[Version comparison data]
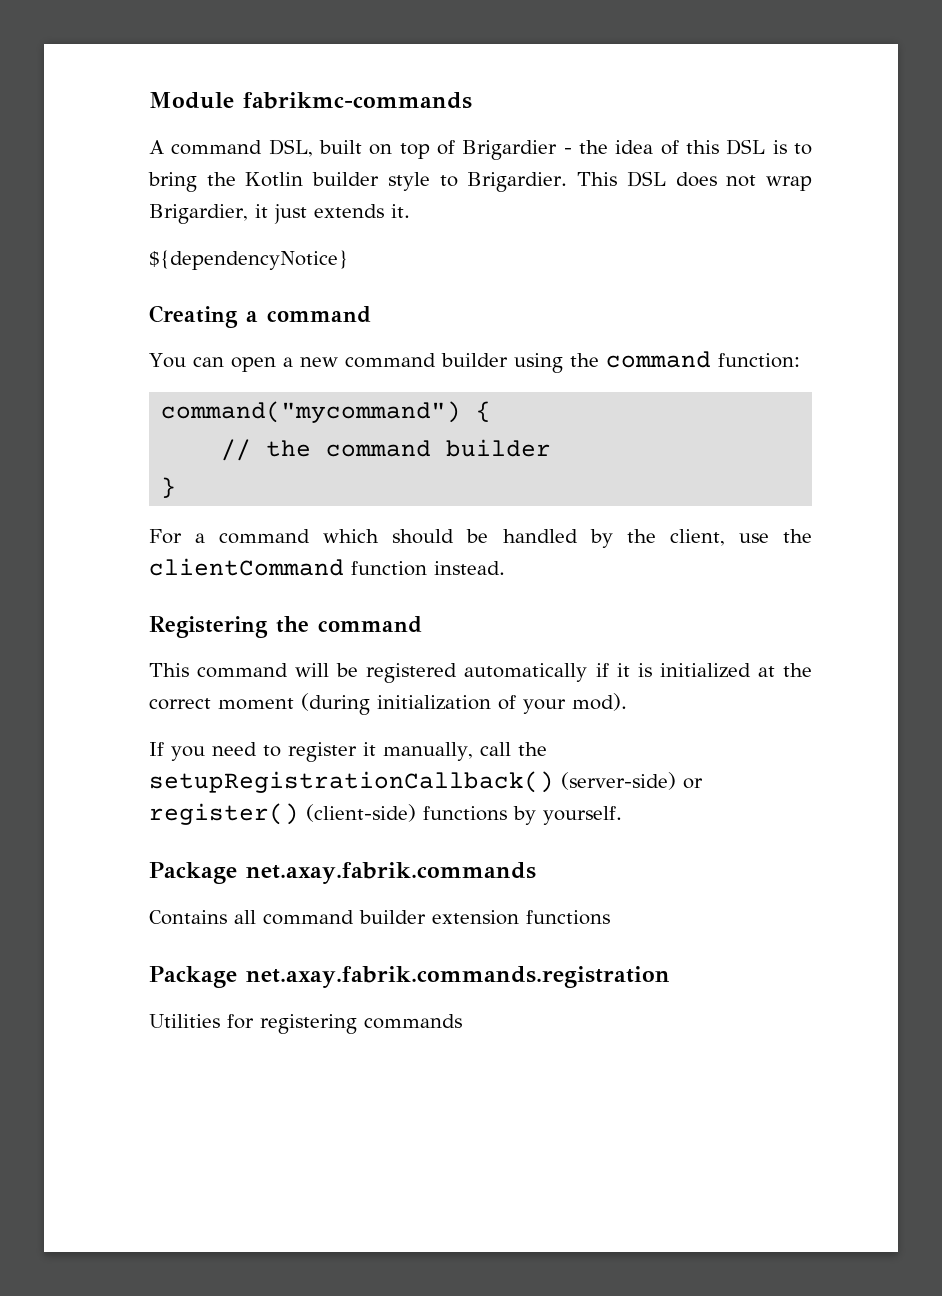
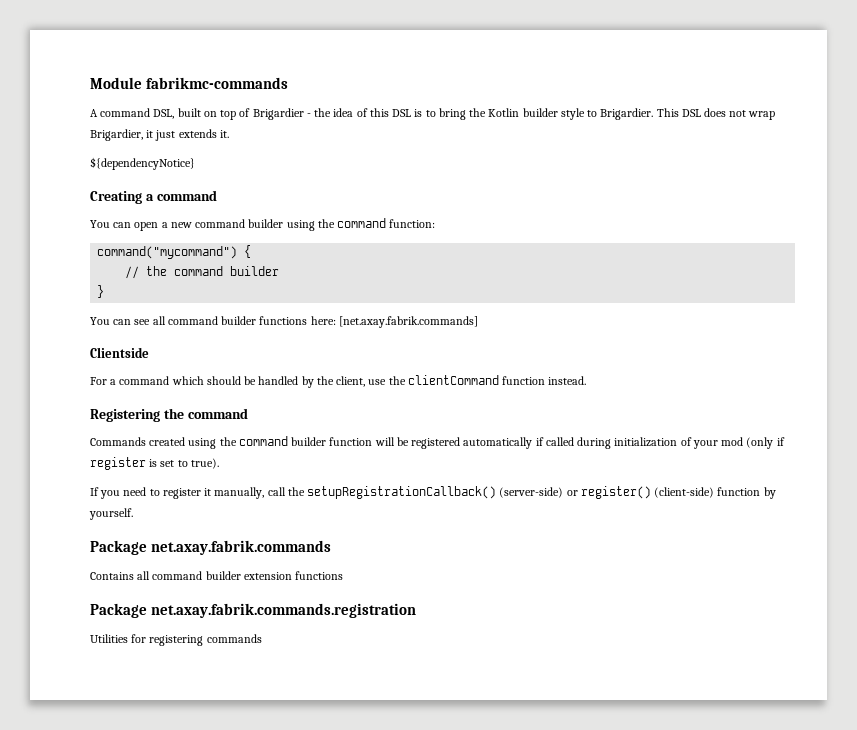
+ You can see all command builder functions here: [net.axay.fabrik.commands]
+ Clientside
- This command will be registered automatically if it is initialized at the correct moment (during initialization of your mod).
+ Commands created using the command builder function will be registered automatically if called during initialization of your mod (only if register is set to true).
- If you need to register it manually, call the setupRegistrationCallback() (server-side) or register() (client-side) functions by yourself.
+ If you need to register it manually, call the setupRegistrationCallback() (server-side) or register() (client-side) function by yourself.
--
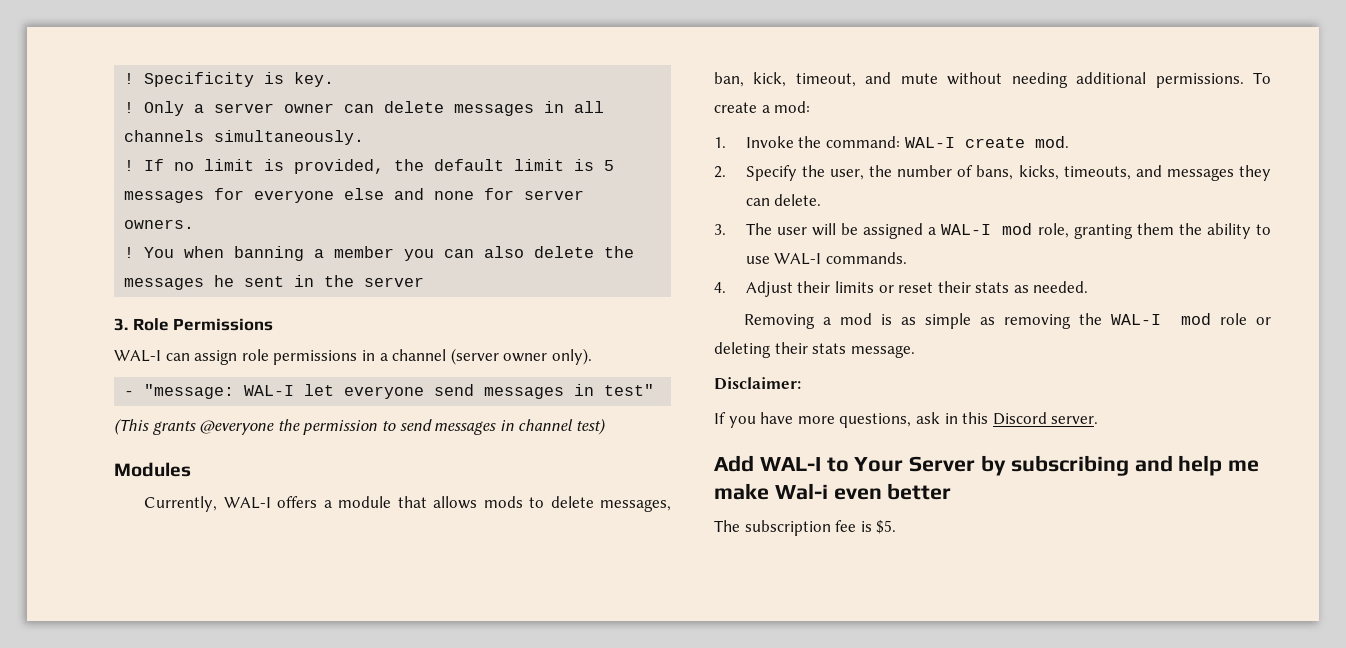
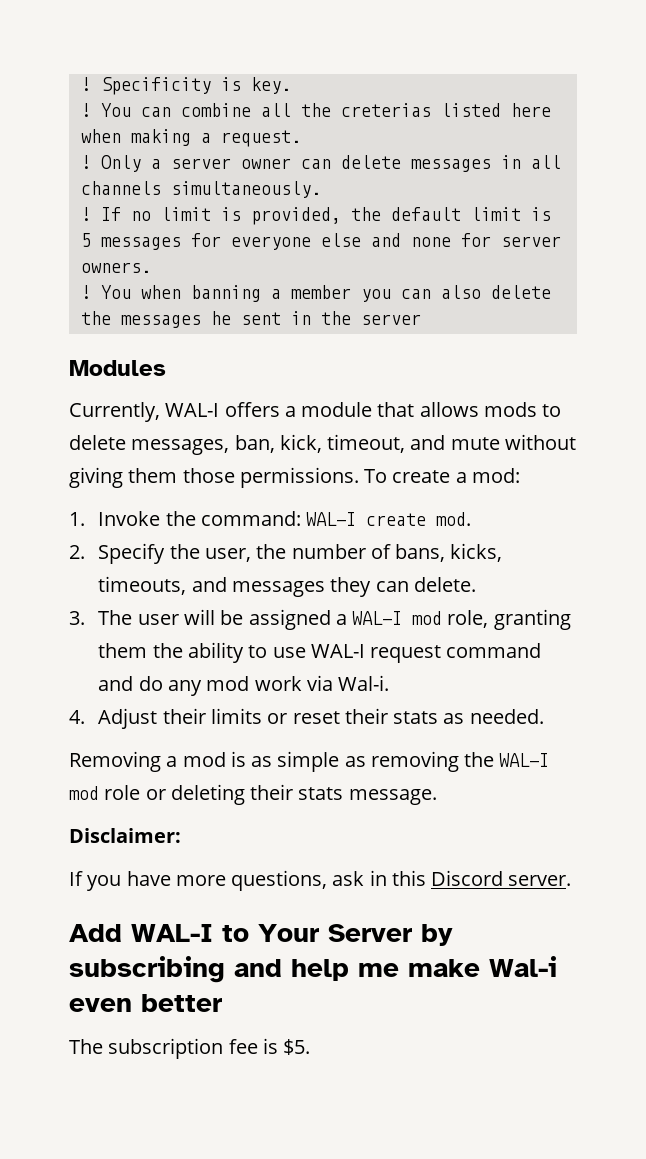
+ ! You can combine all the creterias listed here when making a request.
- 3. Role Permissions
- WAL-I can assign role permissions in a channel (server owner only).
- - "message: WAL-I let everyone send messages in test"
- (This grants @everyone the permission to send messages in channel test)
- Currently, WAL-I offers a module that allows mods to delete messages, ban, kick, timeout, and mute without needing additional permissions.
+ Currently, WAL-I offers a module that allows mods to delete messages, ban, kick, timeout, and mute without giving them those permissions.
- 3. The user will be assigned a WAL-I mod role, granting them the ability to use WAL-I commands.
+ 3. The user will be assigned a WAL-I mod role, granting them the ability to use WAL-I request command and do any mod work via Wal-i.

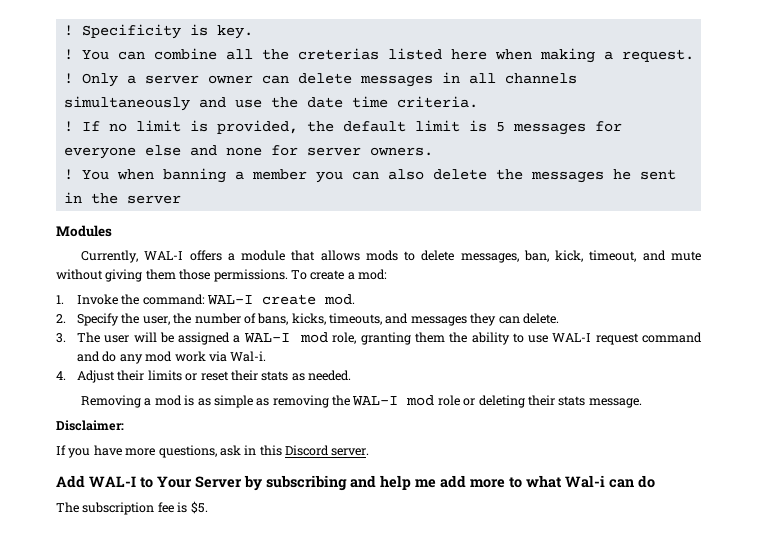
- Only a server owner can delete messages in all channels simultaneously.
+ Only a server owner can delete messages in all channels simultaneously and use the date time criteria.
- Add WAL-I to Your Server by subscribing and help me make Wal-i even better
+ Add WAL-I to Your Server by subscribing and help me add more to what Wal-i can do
---
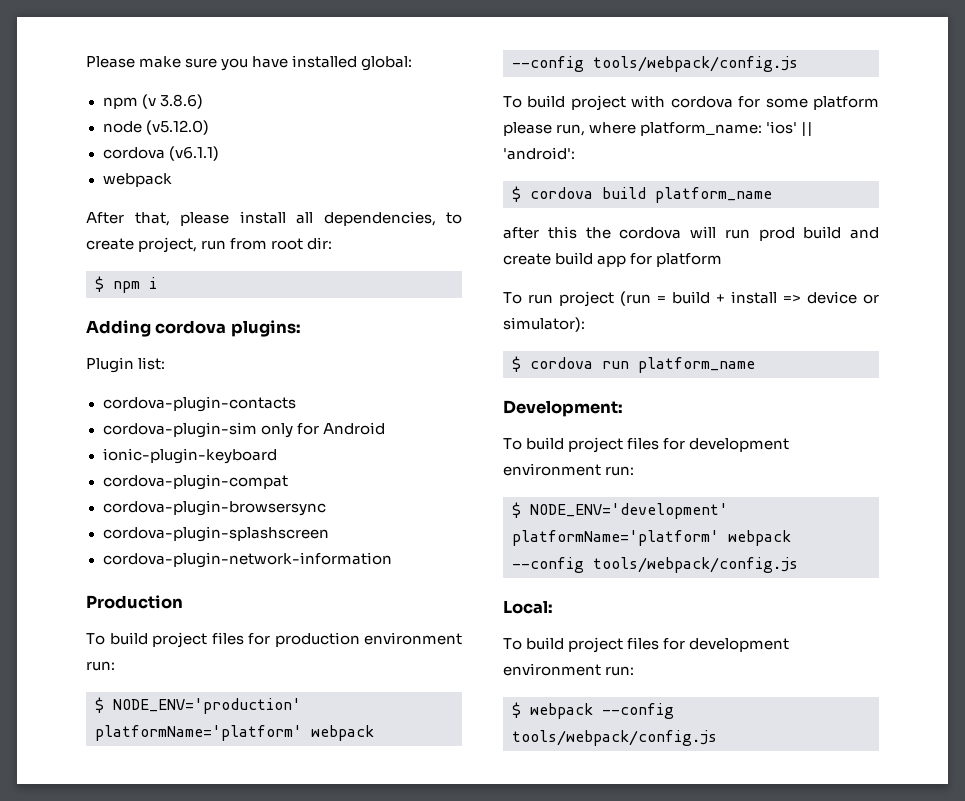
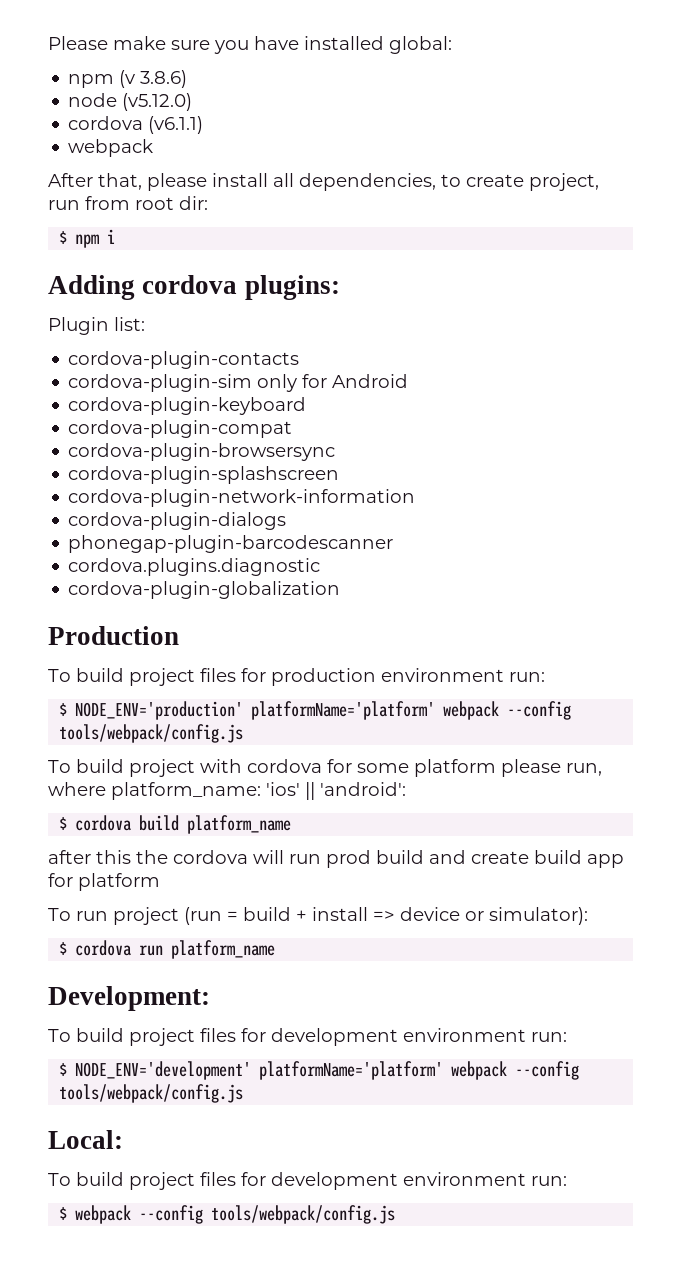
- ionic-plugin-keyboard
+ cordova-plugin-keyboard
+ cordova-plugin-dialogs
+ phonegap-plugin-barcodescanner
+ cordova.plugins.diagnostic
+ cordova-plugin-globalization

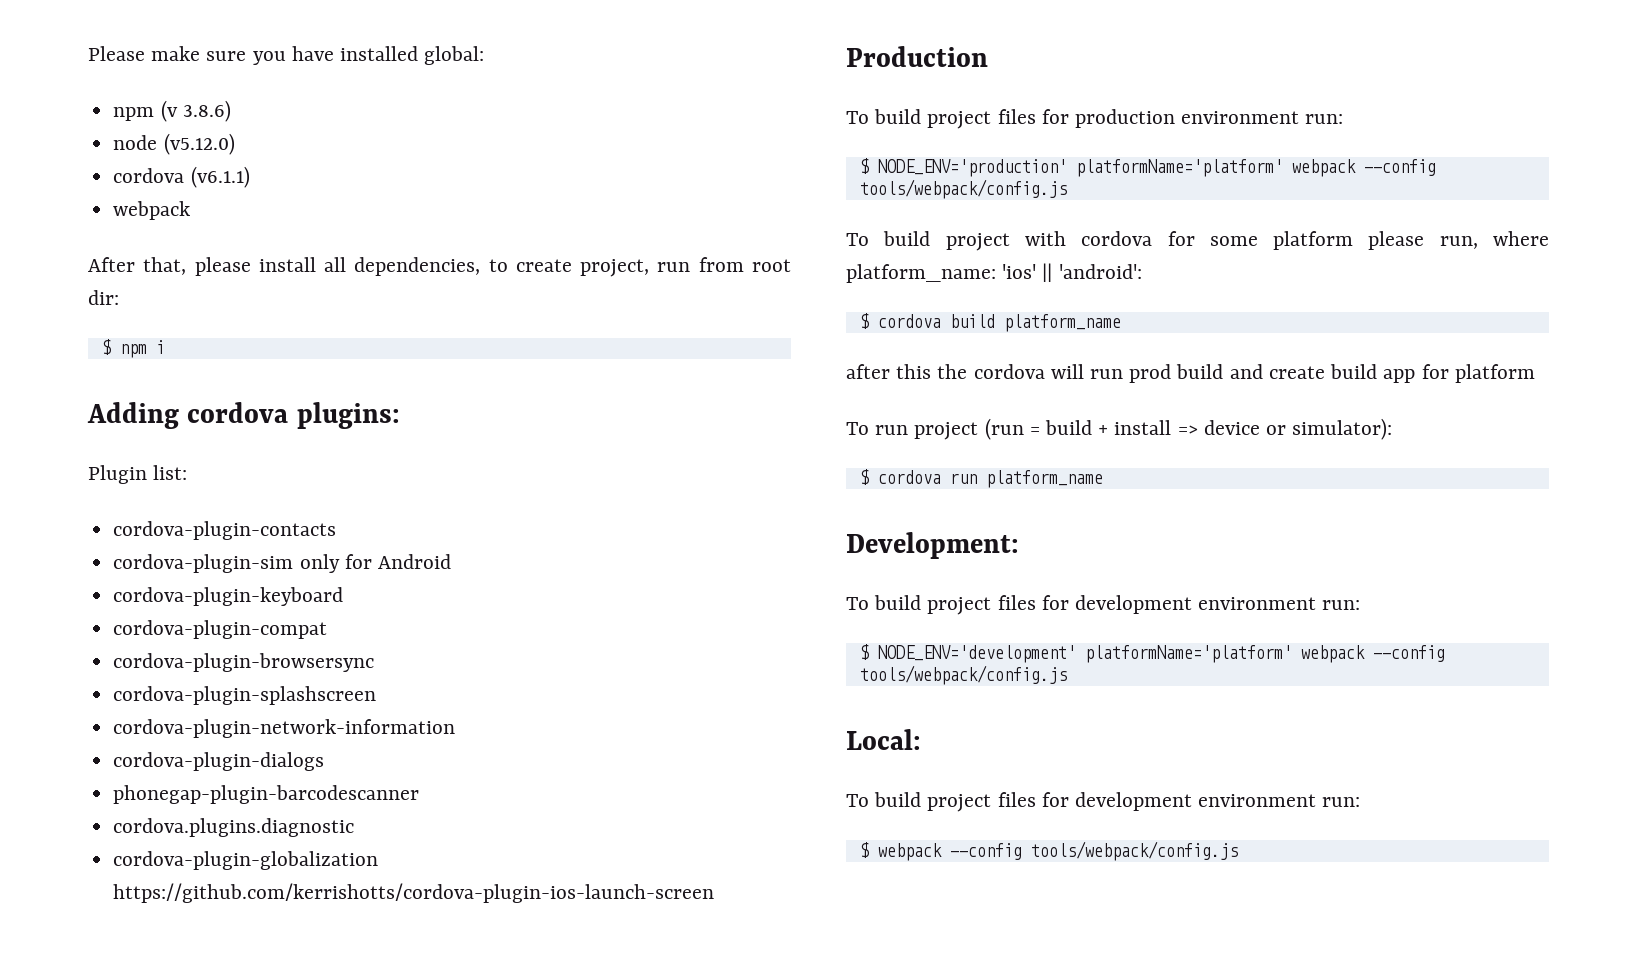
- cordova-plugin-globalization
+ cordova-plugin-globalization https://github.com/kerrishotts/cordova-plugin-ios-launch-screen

■ TASK REQUIREMENTS: Which lines of the records above hold the word "builder"? Copy each one out.

■ TASK SOLUTION:
+ You can see all command builder functions here: [net.axay.fabrik.commands]
+ Commands created using the command builder function will be registered automatically if called during initialization of your mod (only if register is set to true).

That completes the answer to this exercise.